Op grond van de eerdergenoemde rijksregeling heeft een burgemeester ook recht op een vergoeding voor het inrichten van zijn tijdelijke huisvesting, alhoewel daarbij van rijkswege geen nadrukkelijke normen/bedragen zijn gesteld. Roep is daar in mijn optiek redelijk ver gegaan en heeft zowat zijn gehele interieur en stoffering bekostigd uit de Vlissinger schatkist. Van boxsprings van 2500 euro tot Gamma spotjes van een tientje, van barkrukken (595 euro) tot handdoekenrekjes, Ikeakasten, gordijnen, tapijten, wasmachine en droger, bestek en kookset tot en met kleerhangers toe.

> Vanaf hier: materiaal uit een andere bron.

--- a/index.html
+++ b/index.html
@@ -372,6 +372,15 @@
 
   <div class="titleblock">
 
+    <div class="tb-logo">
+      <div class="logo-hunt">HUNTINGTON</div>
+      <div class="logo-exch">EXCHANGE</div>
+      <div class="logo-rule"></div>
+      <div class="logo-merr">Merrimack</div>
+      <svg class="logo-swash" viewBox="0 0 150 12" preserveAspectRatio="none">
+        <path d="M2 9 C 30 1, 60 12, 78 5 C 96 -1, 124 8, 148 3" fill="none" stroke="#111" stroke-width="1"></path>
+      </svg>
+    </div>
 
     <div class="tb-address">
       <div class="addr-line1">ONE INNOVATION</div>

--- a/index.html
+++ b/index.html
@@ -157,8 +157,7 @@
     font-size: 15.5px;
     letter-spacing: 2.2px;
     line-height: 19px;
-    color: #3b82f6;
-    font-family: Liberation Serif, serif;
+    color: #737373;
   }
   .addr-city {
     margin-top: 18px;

En toen Roep in zijn tijdelijk onderkomen ging wonen draaide de gemeente ook nog op voor de jaarlijkse gemeentelijke lasten.
De Vlissingse burgemeester mag dan wettelijk wellicht niets verkeerd hebben gedaan, hij had ook wat spulletjes uit Gilze-Rijen kunnen overhevelen, hij had wellicht zijn vuile was in het weekeind meekunnen nemen naar zijn oude standplaats, hij had dat kleine spul uit zijn eigen zak kunnen betalen, zoals andere burgemeesters dat doen of hebben gedaan. Je verliest als bestuurder zeker in deze tijd – elk moreel gezag – als je nota bene draad en garen, postzegels en een cd van Bløf in de uitverkoop (5 euro) laat bekostigen door de gemeenschap die je dient. Het is te zot voor woorden.

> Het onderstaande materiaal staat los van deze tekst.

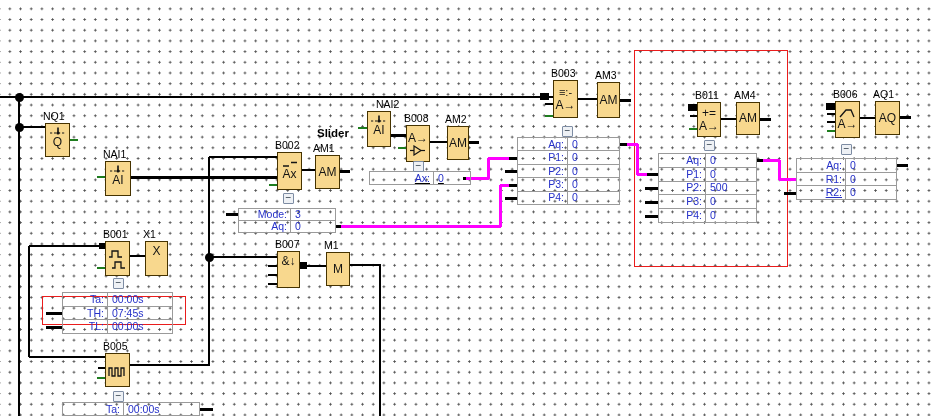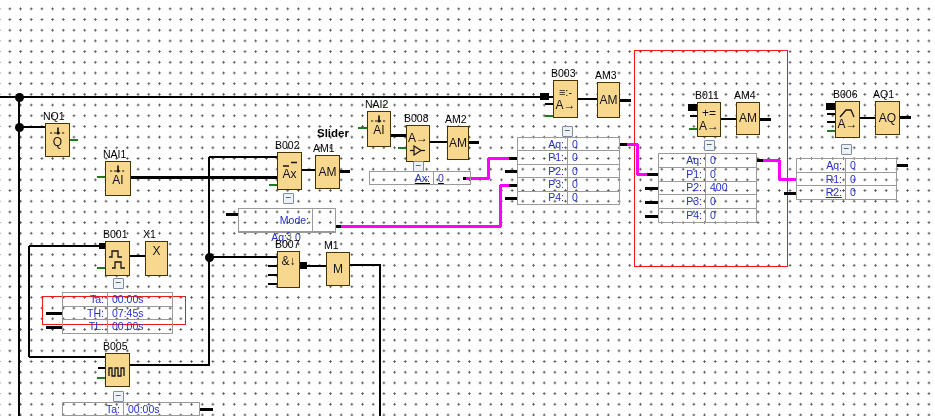--- a/index.html
+++ b/index.html
@@ -151,7 +151,7 @@
     <div class="block" style="left: 315px; top: 155px; width: 25px; height: 34px; background: rgb(248, 216, 142); border-color: rgb(70, 51, 0);">
       <span class="symline">AM</span>
     </div>
-    <div class="blabel" style="left: 365px; top: 98px;">NAI2</div>
+    <div class="blabel" style="left: 376px; top: 98px;">NAI2</div>
     <div class="block top-align" style="left: 367px; top: 111px; width: 24px; height: 36px; background: rgb(248, 216, 142); border-color: rgb(70, 51, 0);">
       <svg class="sym-svg" width="18" height="9" viewBox="0 0 18 9">
         <path d="M1 6 H17" stroke="#141414" stroke-width="1.2" stroke-dasharray="2.2 1.8" fill="none"></path>

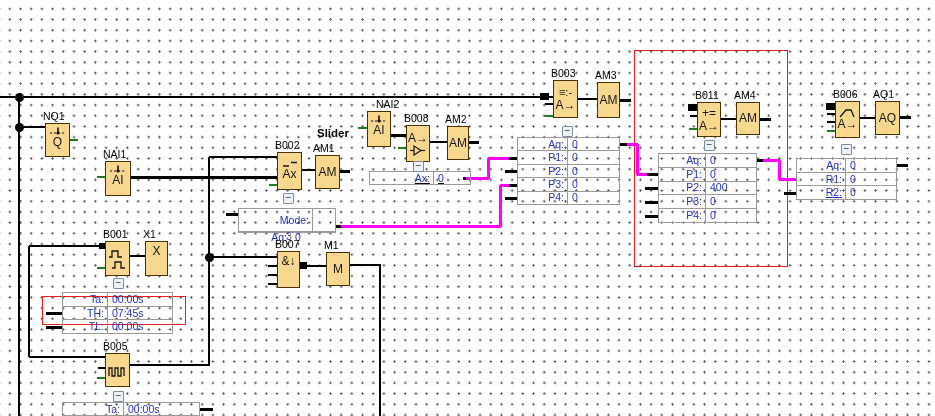--- a/index.html
+++ b/index.html
@@ -291,7 +291,7 @@
       </div>
       <div class="prow" style="color: rgb(37, 48, 200);">
         <div class="plab" style="width: 47px; border-right-color: rgb(154, 154, 154);">P2:</div>
-        <div class="pval">400</div>
+        <div class="pval">500</div>
       </div>
       <div class="prow" style="color: rgb(37, 48, 200);">
         <div class="plab" style="width: 47px; border-right-color: rgb(154, 154, 154);">P3:</div>

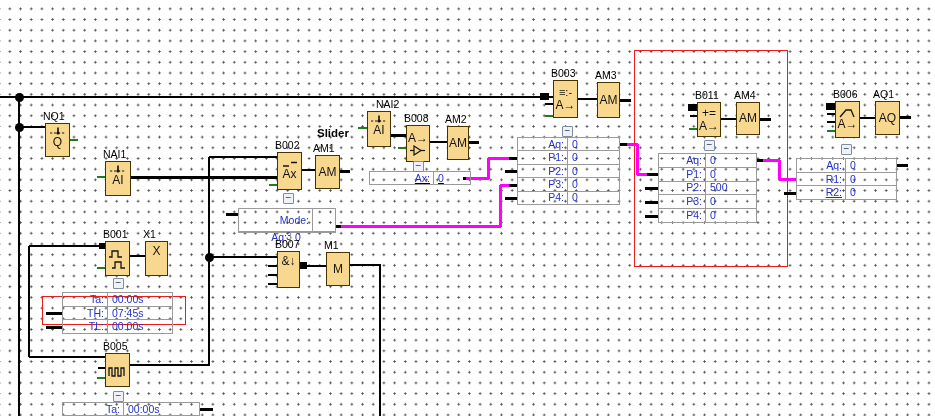--- a/index.html
+++ b/index.html
@@ -243,7 +243,7 @@
       </div>
     </div>
     <div class="pbox" style="left: 238px; top: 208px; width: 98px; height: 25px; border-color: rgb(154, 154, 154);">
-      <div class="prow" style="color: rgb(37, 48, 200); flex-direction: column;">
+      <div class="prow" style="color: rgb(37, 48, 200);">
         <div class="plab" style="width: 52px; border-right-color: rgb(154, 154, 154);">Mode:</div>
         <div class="pval">3</div>
       </div>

Roep en Damen hebben met grote regelmaat een bijdrage geleverd aan het restauratiewezen in Vlssingen. Nou ja een deel van de restaurants. Ik hoop dat Soif en Solskin een wat breder publiek bedienen dan het Vlissinger college van B en W, want anders krijgen ze het moeilijk. Nut en onnut van die trits aan bonnen is amper aan te tonen. Zelden staat aangewezen met wie er gegeten werd en met welk doel. Wat mij verder frappeert is dat er nota bene fooien verstrekt zijn uit de gemeentekas. Als je als bestuurder ergens gegeten hebt, dan laat je toch uit eigen portemonnee wat muntgeld achter denk ik dan, jij hebt toch gegeten.

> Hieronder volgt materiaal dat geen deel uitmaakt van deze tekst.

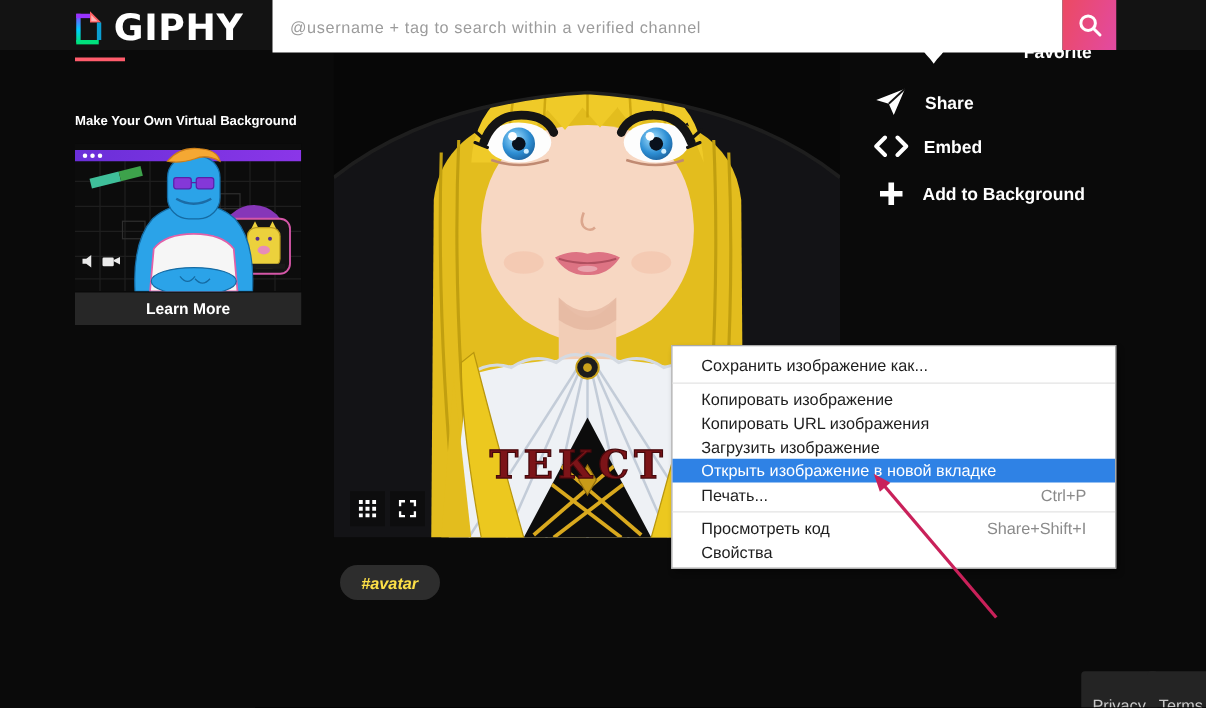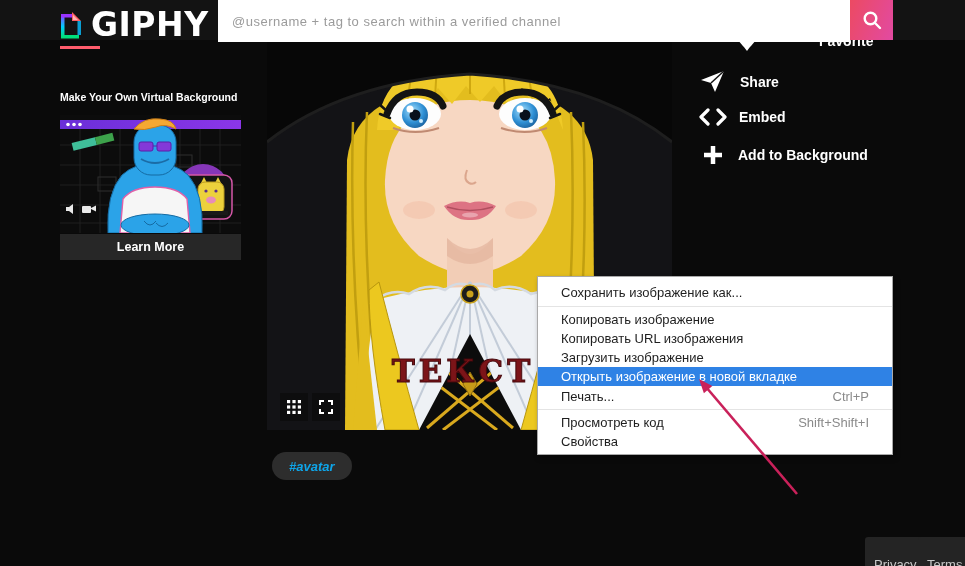--- a/index.html
+++ b/index.html
@@ -8,7 +8,7 @@
   
   .header{position:absolute;left:0;top:0;width:965px;height:40px;background:#131313;z-index:40;}
   .logo{position:absolute;left:60px;top:5px;display:flex;align-items:center;cursor:pointer;}
-  .logo-text{color:#fff;font-weight:800;font-size:33px;letter-spacing:.5px;margin-left:8px;
+  .logo-text{color:#fff;font-weight:800;font-size:29px;letter-spacing:.5px;margin-left:8px;
              font-family:"DejaVu Sans",sans-serif;}
   .search{position:absolute;left:218px;top:0;width:675px;height:40px;display:flex;}
   .search input{flex:1;border:0;outline:0;height:40px;padding:1px 14px;font-size:13px;

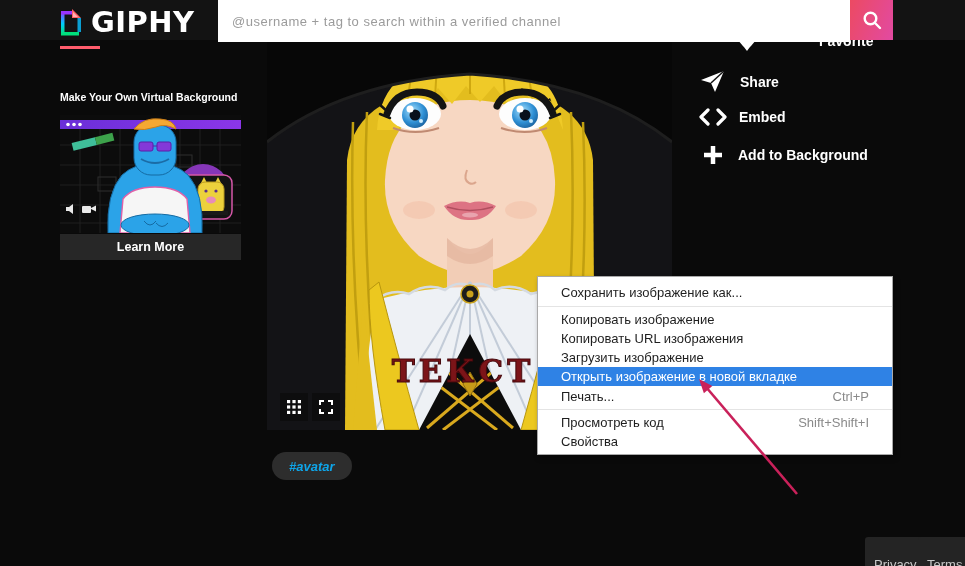--- a/index.html
+++ b/index.html
@@ -342,7 +342,7 @@
     <div class="sep"></div>
     <div class="mi">
       <span>Просмотреть код</span>
-      <span class="sc">Shift+Shift+I</span>
+      <span class="sc">Share+Shift+I</span>
     </div>
     <div class="mi">
       <span>Свойства</span>

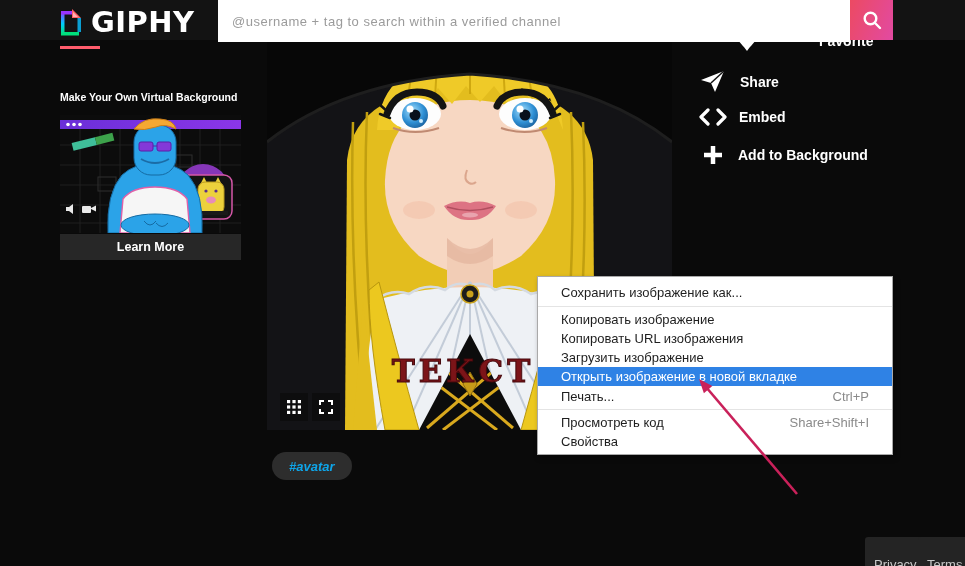--- a/index.html
+++ b/index.html
@@ -32,7 +32,7 @@
   .img-btn.grid{left:280px;top:393px;}
   .img-btn.fs{left:312px;top:393px;}
   .tag{position:absolute;left:272px;top:452px;height:28px;padding:0 17px;background:#2d2d2d;
-       border-radius:14px;color:#0ea5e9;font-size:13px;font-weight:bold;font-style:italic;
+       border-radius:14px;color:#fde047;font-size:13px;font-weight:bold;font-style:italic;
        display:inline-flex;align-items:center;cursor:pointer;z-index:5;}
   
   .action{position:absolute;display:flex;align-items:center;cursor:pointer;z-index:10;}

En wat verder bij de bonnen voor vreten en zuipen detoneert zijn de bescheiden gedragingen van de overige collegeleden, die klaarblijkelijk hoogst zelden op kosten van de gemeente ergens aan hebben geschoven. Dat er nog bestuurders in Vlissingen zijn die fatsoen en besef van waarden hebben mag en moet niet worden vergeten.
Dat Damen ook nog eens 450 euro uitgaf op last van Vlissingen bij de bieding voor de eerste Oosterscheldekreeft laat bij mij iets na van een brallerige VVD’er die zonodig zichzelf ook eens moet manifesteren.
Maar er is meer dat stinkt en dat de Vlissingse raad een paar keer zo heeft laten passeren. De haringparty van de Lions club bijvoorbeeld. Waarom is daar Vlissings geld via declaraties van collegeleden naar toe gegaan. Drie mille in 2011 en 2 mille (ja, we moeten bezuinigen) in 2012. Dit soort donaties zijn toch verkapte subsidies? Dat verreken je toch niet via individuele declaraties van collegegelden. Net zo min als het inhuren van de zonnetrein (om CdK Han Polman te verwelkomen) toch niet verrekend moet worden als een ambtsuitgave (toch 530 euro). Of de aankoop van een schilderij van Wim Hofman (480 euro), zulke uitgaven horen toch niet thuis in de bonnenbrij of zie ik dat mis…
En zo zijn er nog wel wat te noemen. Uitgaven aan electriciëns voor een VNG-bedoening. Deden die vaklieden wellicht en passant de lampjes en spotjes van Roep aansluiten. Who knows? Ik weet het niet.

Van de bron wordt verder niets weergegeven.